== To do ==
Go line by line through the listing below and copy those that hold "juillet".

Content starts

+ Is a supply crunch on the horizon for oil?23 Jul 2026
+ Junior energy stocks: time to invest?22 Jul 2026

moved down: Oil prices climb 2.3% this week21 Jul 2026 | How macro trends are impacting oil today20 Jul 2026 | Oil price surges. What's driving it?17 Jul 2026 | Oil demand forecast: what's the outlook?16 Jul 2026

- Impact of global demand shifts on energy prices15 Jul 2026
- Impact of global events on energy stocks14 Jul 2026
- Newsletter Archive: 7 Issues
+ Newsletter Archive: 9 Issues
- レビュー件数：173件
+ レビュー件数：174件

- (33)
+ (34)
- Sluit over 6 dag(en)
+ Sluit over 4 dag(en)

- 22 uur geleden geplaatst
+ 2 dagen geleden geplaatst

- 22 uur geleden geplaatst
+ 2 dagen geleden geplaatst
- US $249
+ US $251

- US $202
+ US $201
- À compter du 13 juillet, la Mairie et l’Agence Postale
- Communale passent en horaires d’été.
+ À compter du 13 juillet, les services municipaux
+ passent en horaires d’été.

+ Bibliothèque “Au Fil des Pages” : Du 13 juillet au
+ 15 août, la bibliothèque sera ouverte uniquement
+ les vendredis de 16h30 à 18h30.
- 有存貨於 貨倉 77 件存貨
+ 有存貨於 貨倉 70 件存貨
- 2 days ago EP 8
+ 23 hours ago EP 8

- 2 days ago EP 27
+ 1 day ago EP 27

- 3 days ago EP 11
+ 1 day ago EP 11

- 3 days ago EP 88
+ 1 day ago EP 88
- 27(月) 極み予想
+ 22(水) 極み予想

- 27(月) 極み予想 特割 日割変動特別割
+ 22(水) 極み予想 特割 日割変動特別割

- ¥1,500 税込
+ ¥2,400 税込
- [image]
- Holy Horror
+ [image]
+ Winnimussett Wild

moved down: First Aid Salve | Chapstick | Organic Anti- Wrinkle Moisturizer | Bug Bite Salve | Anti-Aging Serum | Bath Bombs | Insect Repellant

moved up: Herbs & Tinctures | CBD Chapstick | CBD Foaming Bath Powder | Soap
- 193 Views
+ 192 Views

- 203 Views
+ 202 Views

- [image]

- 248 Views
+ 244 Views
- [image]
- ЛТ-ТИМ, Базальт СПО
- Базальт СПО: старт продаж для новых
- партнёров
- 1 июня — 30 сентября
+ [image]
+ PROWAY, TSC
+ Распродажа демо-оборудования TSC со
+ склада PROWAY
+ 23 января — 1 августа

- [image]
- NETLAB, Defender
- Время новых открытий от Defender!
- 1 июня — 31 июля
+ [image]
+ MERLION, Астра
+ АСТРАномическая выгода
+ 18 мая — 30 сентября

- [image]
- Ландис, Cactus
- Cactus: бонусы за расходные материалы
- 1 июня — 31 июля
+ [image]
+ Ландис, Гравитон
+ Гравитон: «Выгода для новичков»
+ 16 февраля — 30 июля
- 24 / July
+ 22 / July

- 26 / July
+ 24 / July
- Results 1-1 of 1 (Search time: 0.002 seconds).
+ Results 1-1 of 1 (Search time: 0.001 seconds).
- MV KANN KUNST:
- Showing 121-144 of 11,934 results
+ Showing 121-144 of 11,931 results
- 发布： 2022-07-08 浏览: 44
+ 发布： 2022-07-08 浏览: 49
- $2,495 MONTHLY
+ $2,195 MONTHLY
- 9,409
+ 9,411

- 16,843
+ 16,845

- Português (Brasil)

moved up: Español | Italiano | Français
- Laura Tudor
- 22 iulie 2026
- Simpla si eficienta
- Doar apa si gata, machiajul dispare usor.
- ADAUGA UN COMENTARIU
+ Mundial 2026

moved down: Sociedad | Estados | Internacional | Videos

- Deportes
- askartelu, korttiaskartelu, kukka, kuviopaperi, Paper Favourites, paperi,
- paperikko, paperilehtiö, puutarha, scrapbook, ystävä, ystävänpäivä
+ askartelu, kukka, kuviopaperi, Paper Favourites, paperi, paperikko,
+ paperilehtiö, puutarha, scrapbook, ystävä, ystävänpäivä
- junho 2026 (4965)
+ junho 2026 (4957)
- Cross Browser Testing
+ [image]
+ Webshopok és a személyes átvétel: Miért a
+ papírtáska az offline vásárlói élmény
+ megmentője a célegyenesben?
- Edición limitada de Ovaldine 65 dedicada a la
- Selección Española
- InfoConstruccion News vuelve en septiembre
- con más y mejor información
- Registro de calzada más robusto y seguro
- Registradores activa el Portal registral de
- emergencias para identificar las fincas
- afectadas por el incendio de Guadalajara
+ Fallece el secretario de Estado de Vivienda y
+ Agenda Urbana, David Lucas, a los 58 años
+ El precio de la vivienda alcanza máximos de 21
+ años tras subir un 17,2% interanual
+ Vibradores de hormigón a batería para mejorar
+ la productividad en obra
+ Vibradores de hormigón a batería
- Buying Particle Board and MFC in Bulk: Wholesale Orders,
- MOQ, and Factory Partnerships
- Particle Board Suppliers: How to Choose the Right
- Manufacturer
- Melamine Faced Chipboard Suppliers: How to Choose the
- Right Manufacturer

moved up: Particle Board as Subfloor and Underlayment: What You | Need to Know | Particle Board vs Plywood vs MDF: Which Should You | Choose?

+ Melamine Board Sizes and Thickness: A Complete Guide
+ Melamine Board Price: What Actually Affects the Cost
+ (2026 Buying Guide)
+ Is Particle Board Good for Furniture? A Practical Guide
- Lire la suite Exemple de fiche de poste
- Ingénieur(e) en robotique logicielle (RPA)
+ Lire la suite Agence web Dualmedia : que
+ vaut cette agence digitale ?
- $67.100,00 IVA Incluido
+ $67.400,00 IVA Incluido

Content ends

== Result ==
- À compter du 13 juillet, la Mairie et l’Agence Postale
+ À compter du 13 juillet, les services municipaux
+ Bibliothèque “Au Fil des Pages” : Du 13 juillet au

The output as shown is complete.